> [Problem]:
Retype, with no pictures, each line from the one that holds "text: Чудесный ->" through the last line of the entries below, both included.

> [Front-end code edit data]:
#####
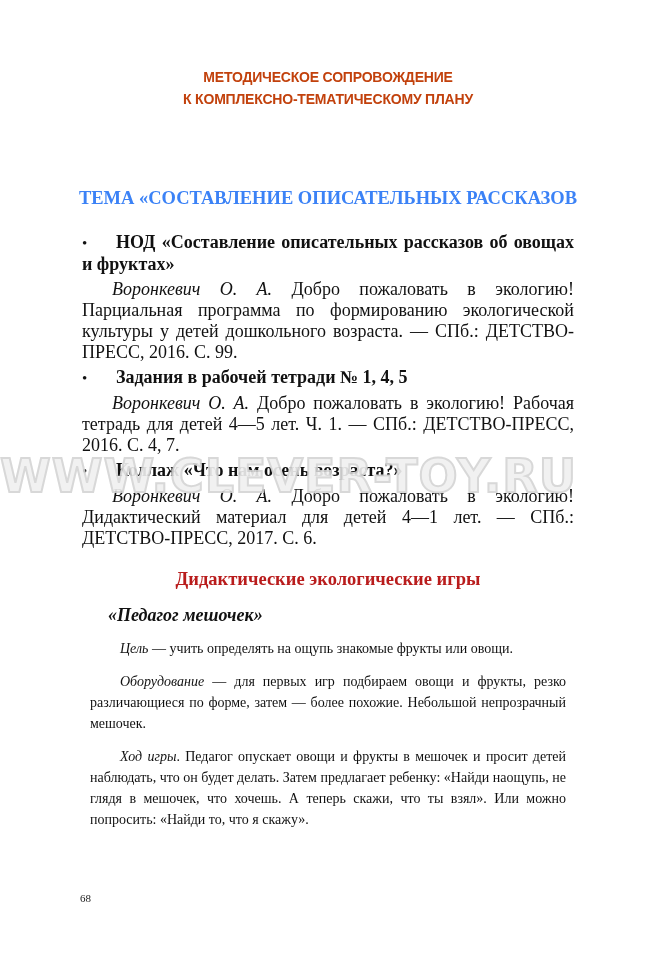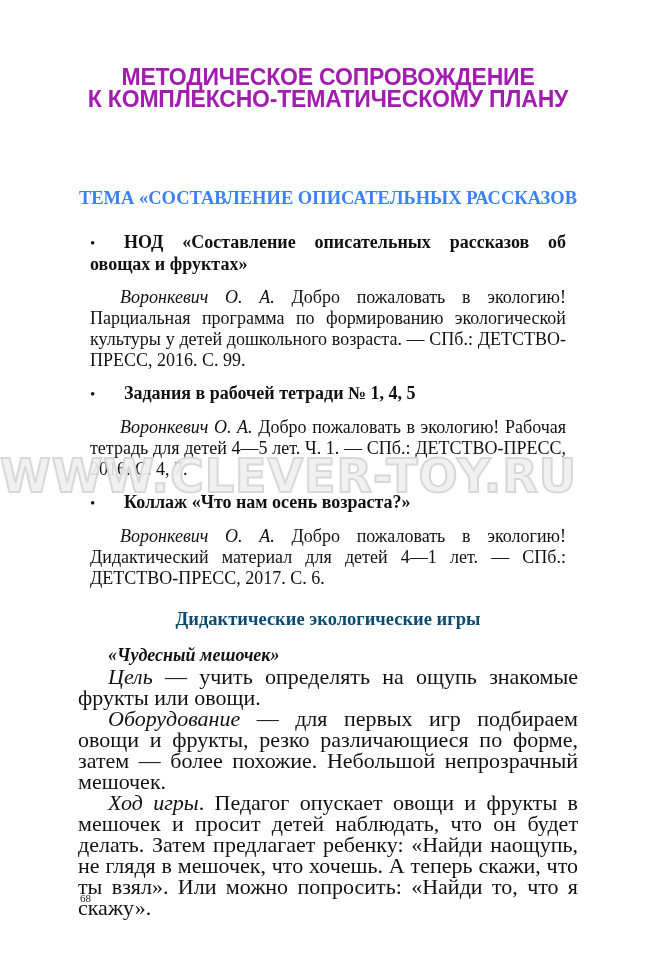"МЕТОДИЧЕСКОЕ СОПРОВОЖДЕНИЕ" .doc-header { color: #a21caf -> #c2410c; font-size: 23px -> 14px }
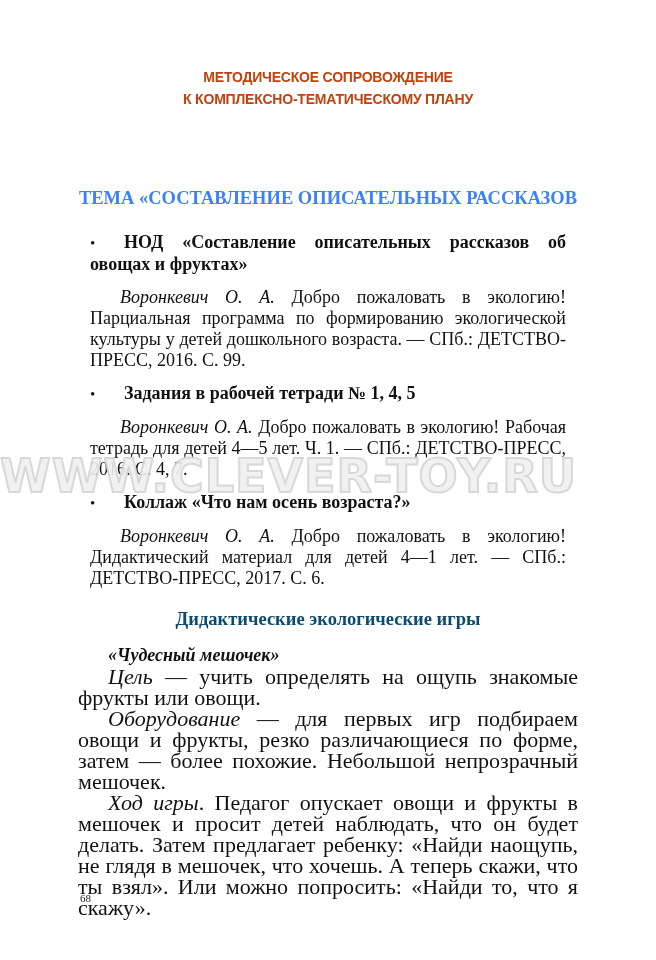"• НОД «Составление описательных" .bib p { margin: 12px -> 4px }
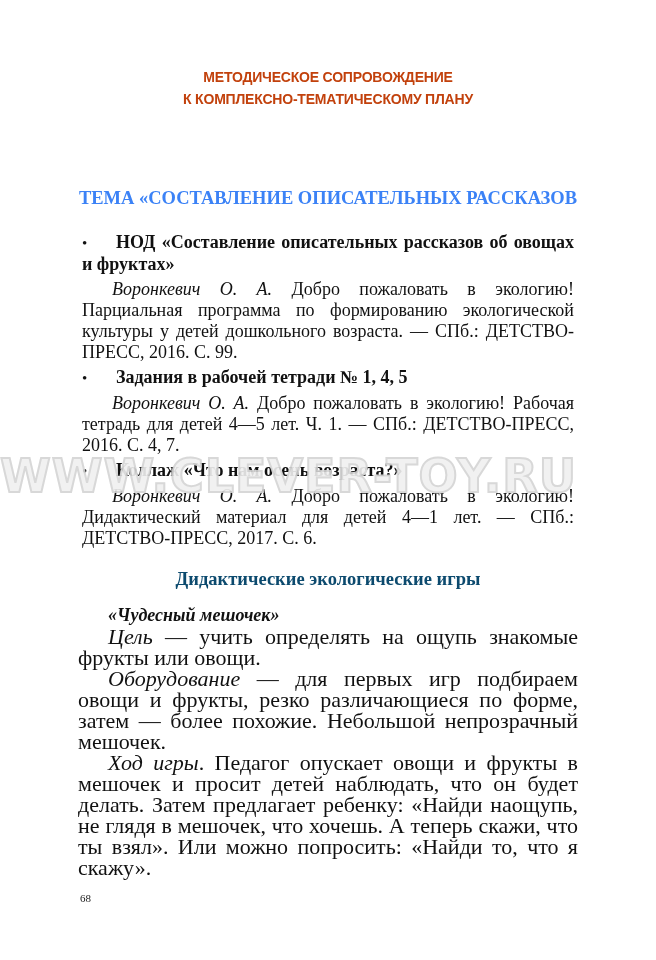"Дидактические экологические игры" .games-heading { color: #0c4a6e -> #b91c1c }
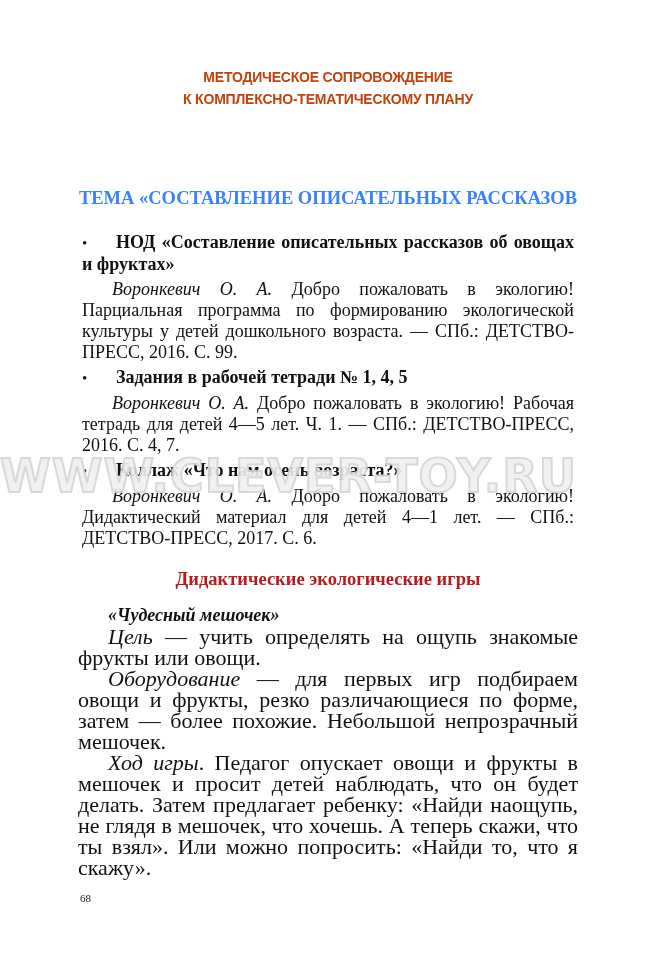"«Чудесный мешочек»" p.game-title { text: Чудесный -> Педагог }
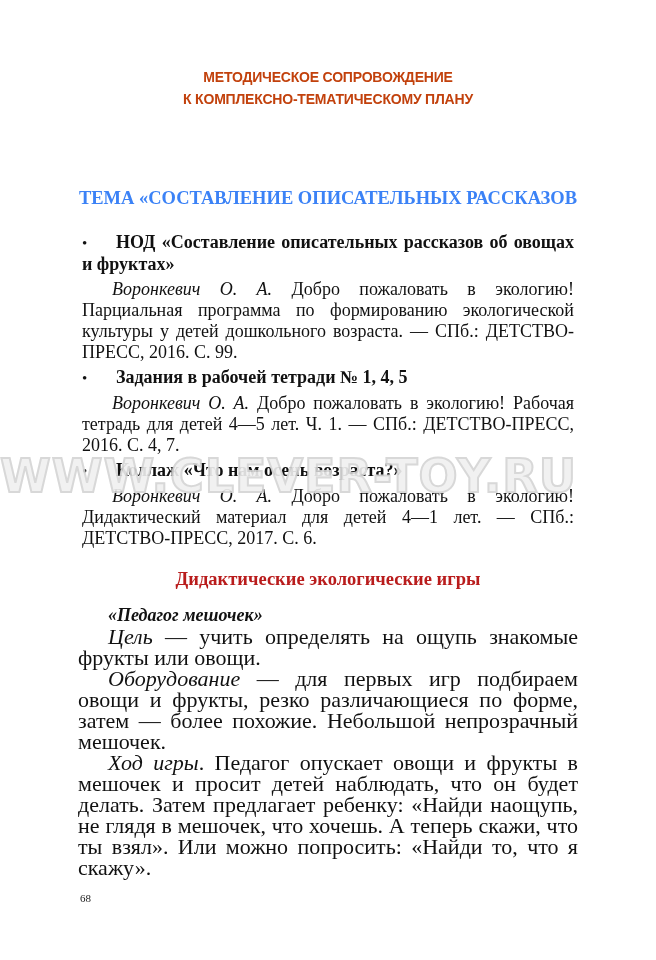"Цель — учить определять на" .game-para { font-size: 22px -> 14px; margin: 0 -> 12px }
#####
> [Output of the exercise]:
"«Чудесный мешочек»" p.game-title { text: Чудесный -> Педагог }
"Цель — учить определять на" .game-para { font-size: 22px -> 14px; margin: 0 -> 12px }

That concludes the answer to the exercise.